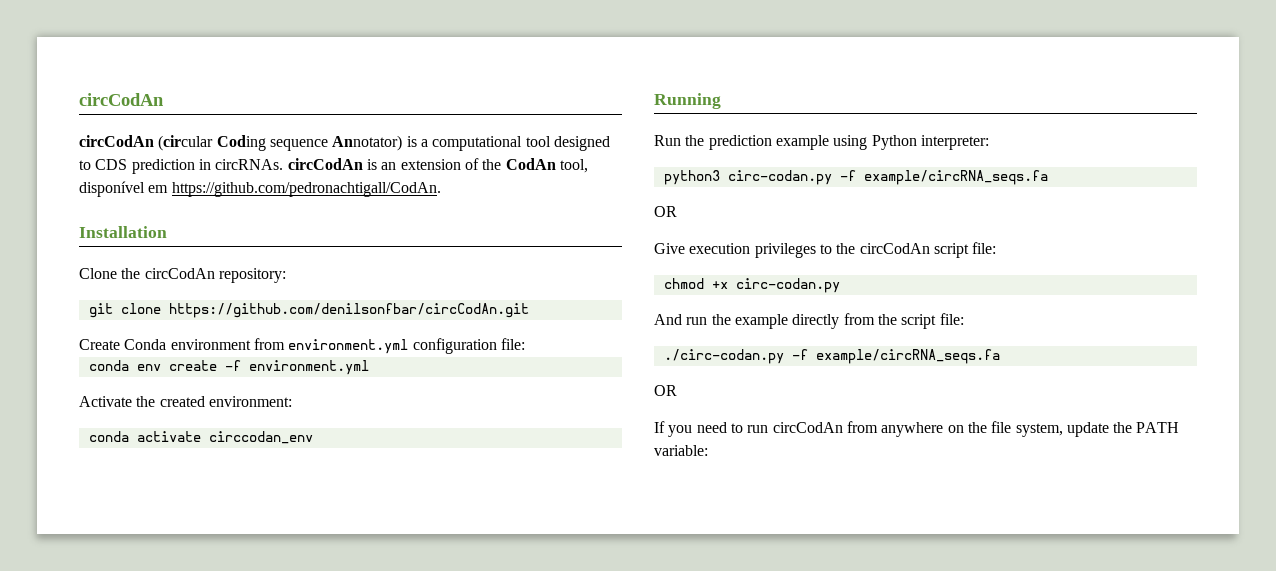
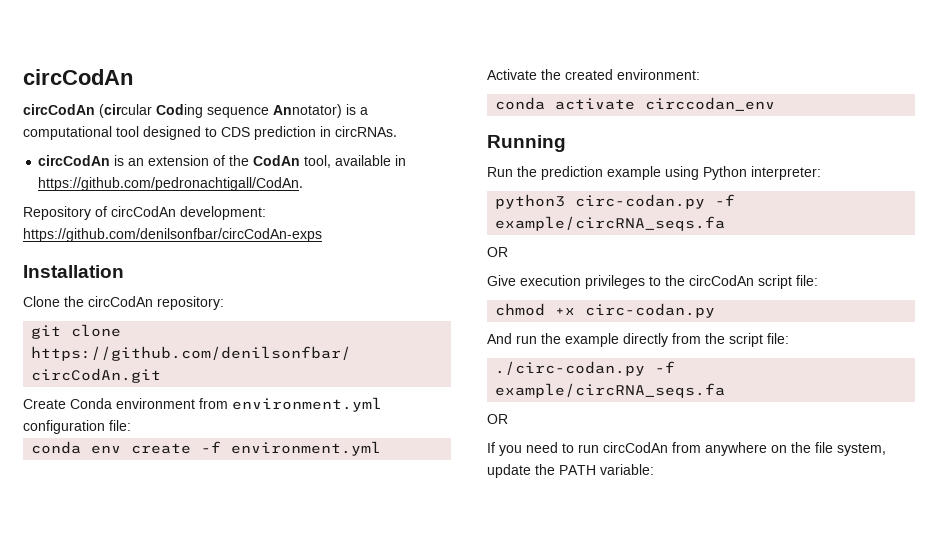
- circCodAn (circular Coding sequence Annotator) is a computational tool designed to CDS prediction in circRNAs. circCodAn is an extension of the CodAn tool, disponível em https://github.com/pedronachtigall/CodAn.
+ circCodAn (circular Coding sequence Annotator) is a computational tool designed to CDS prediction in circRNAs.
+ circCodAn is an extension of the CodAn tool, available in https://github.com/pedronachtigall/CodAn.
+ Repository of circCodAn development: https://github.com/denilsonfbar/circCodAn-exps

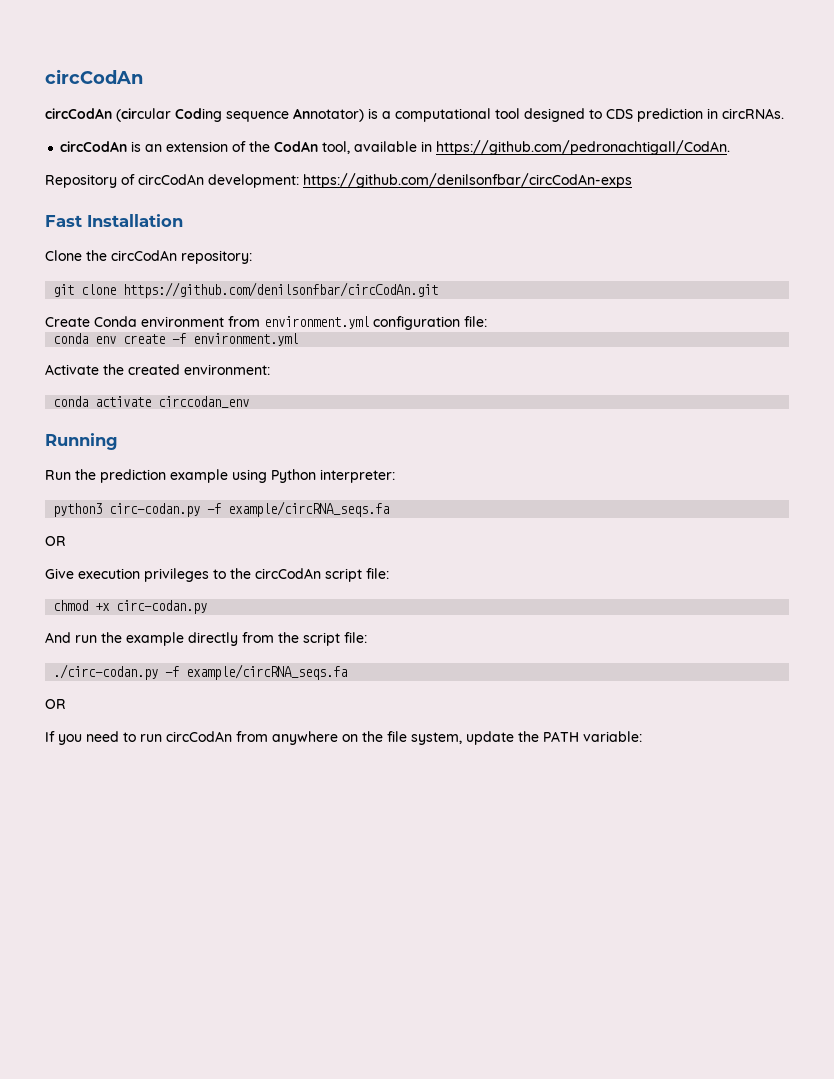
- Installation
+ Fast Installation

__________________________________________________

Work item>
Return the listing verbatim, pictures excluded.

Answer space>
- circCodAn (circular Coding sequence Annotator) is a computational tool designed to CDS prediction in circRNAs. circCodAn is an extension of the CodAn tool, disponível em https://github.com/pedronachtigall/CodAn.
+ circCodAn (circular Coding sequence Annotator) is a computational tool designed to CDS prediction in circRNAs.
+ circCodAn is an extension of the CodAn tool, available in https://github.com/pedronachtigall/CodAn.
+ Repository of circCodAn development: https://github.com/denilsonfbar/circCodAn-exps

- Installation
+ Fast Installation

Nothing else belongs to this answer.